Given entries =

┄┄┄┄┄┄┄┄┄┄┄┄┄┄┄┄┄┄┄┄

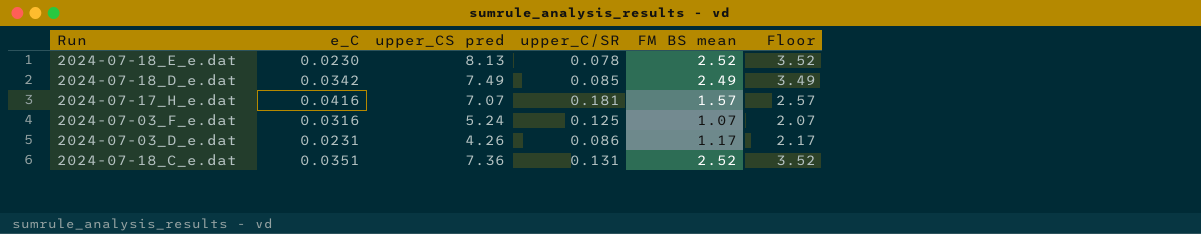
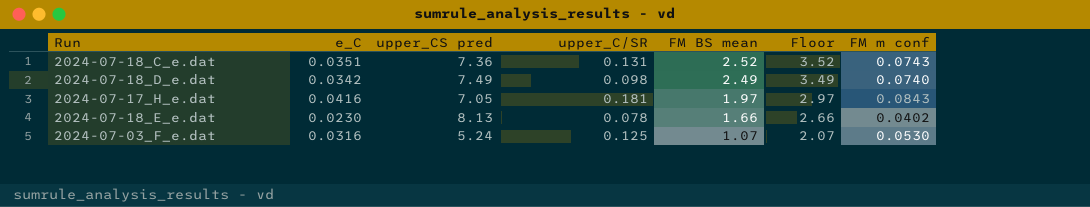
row order: none -> FM BS mean descending
column FM m conf | position: none -> 7
row 2024-07-03_D_e.dat: 0.0231 | 4.26 | 0.086 | 1.17 | 2.17 -> none
2024-07-18_D_e.dat | upper_C/SR: 0.085 -> 0.098
2024-07-17_H_e.dat | upper_CS pred: 7.07 -> 7.05
2024-07-17_H_e.dat | FM BS mean: 1.57 -> 1.97
2024-07-17_H_e.dat | Floor: 2.57 -> 2.97
2024-07-18_E_e.dat | FM BS mean: 2.52 -> 1.66
2024-07-18_E_e.dat | Floor: 3.52 -> 2.66

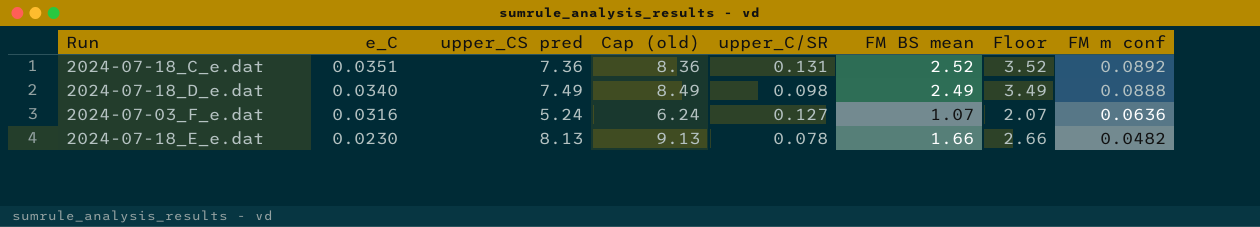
row order: FM BS mean descending -> e_C descending
column Cap (old) | formula: none -> [upper_CS pred] + 1
row 2024-07-17_H_e.dat: 0.0416 | 7.05 | 0.181 | 1.97 | 2.97 | 0.0843 -> none
2024-07-18_C_e.dat | FM m conf: 0.0743 -> 0.0892
2024-07-18_D_e.dat | e_C: 0.0342 -> 0.0340
2024-07-18_D_e.dat | FM m conf: 0.0740 -> 0.0888
2024-07-03_F_e.dat | upper_C/SR: 0.125 -> 0.127
2024-07-03_F_e.dat | FM m conf: 0.0530 -> 0.0636
2024-07-18_E_e.dat | FM m conf: 0.0402 -> 0.0482

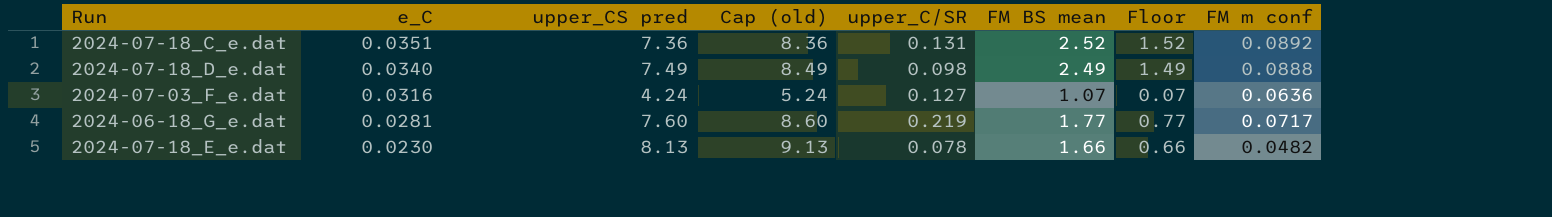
column Floor | formula: [FM BS mean] + 1 -> [FM BS mean] - 1
2024-07-03_F_e.dat | upper_CS pred: 5.24 -> 4.24
2024-07-03_F_e.dat | Cap (old): 6.24 -> 5.24
row 2024-06-18_G_e.dat: none -> 0.0281 | 7.60 | 8.60 | 0.219 | 1.77 | 0.77 | 0.0717

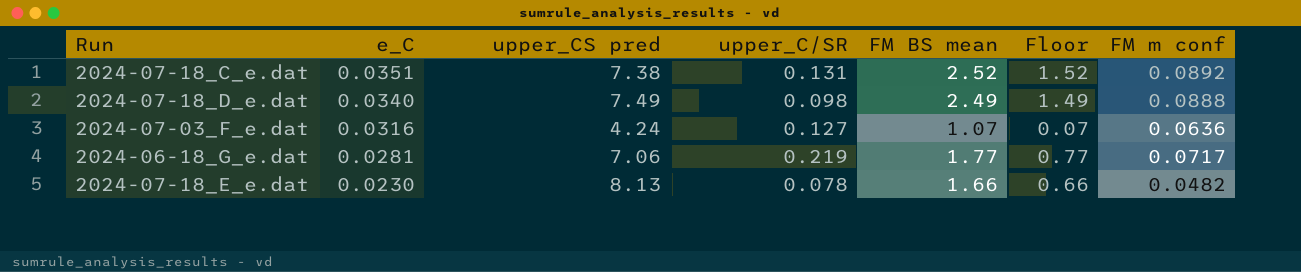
column Cap (old) | formula: [upper_CS pred] + 1 -> none
2024-07-18_C_e.dat | upper_CS pred: 7.36 -> 7.38
2024-06-18_G_e.dat | upper_CS pred: 7.60 -> 7.06

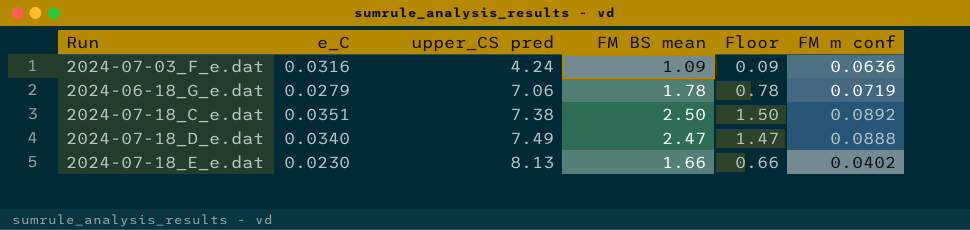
row order: e_C descending -> upper_CS pred ascending
column upper_C/SR | position: 4 -> none
2024-07-03_F_e.dat | FM BS mean: 1.07 -> 1.09
2024-07-03_F_e.dat | Floor: 0.07 -> 0.09
2024-06-18_G_e.dat | e_C: 0.0281 -> 0.0279
2024-06-18_G_e.dat | FM BS mean: 1.77 -> 1.78
2024-06-18_G_e.dat | Floor: 0.77 -> 0.78
2024-06-18_G_e.dat | FM m conf: 0.0717 -> 0.0719
2024-07-18_C_e.dat | FM BS mean: 2.52 -> 2.50
2024-07-18_C_e.dat | Floor: 1.52 -> 1.50
2024-07-18_D_e.dat | FM BS mean: 2.49 -> 2.47
2024-07-18_D_e.dat | Floor: 1.49 -> 1.47
2024-07-18_E_e.dat | FM m conf: 0.0482 -> 0.0402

┄┄┄┄┄┄┄┄┄┄┄┄┄┄┄┄┄┄┄┄

Task prompt =
Give back exactly the lines above that run from the one with "column Cap (old) | formula: none" to the one with "2024-06-18_G_e.dat | FM BS mean: 1.77 -> 1.78", including both, with the pictures left out.

Response =
column Cap (old) | formula: none -> [upper_CS pred] + 1
row 2024-07-17_H_e.dat: 0.0416 | 7.05 | 0.181 | 1.97 | 2.97 | 0.0843 -> none
2024-07-18_C_e.dat | FM m conf: 0.0743 -> 0.0892
2024-07-18_D_e.dat | e_C: 0.0342 -> 0.0340
2024-07-18_D_e.dat | FM m conf: 0.0740 -> 0.0888
2024-07-03_F_e.dat | upper_C/SR: 0.125 -> 0.127
2024-07-03_F_e.dat | FM m conf: 0.0530 -> 0.0636
2024-07-18_E_e.dat | FM m conf: 0.0402 -> 0.0482

column Floor | formula: [FM BS mean] + 1 -> [FM BS mean] - 1
2024-07-03_F_e.dat | upper_CS pred: 5.24 -> 4.24
2024-07-03_F_e.dat | Cap (old): 6.24 -> 5.24
row 2024-06-18_G_e.dat: none -> 0.0281 | 7.60 | 8.60 | 0.219 | 1.77 | 0.77 | 0.0717

column Cap (old) | formula: [upper_CS pred] + 1 -> none
2024-07-18_C_e.dat | upper_CS pred: 7.36 -> 7.38
2024-06-18_G_e.dat | upper_CS pred: 7.60 -> 7.06

row order: e_C descending -> upper_CS pred ascending
column upper_C/SR | position: 4 -> none
2024-07-03_F_e.dat | FM BS mean: 1.07 -> 1.09
2024-07-03_F_e.dat | Floor: 0.07 -> 0.09
2024-06-18_G_e.dat | e_C: 0.0281 -> 0.0279
2024-06-18_G_e.dat | FM BS mean: 1.77 -> 1.78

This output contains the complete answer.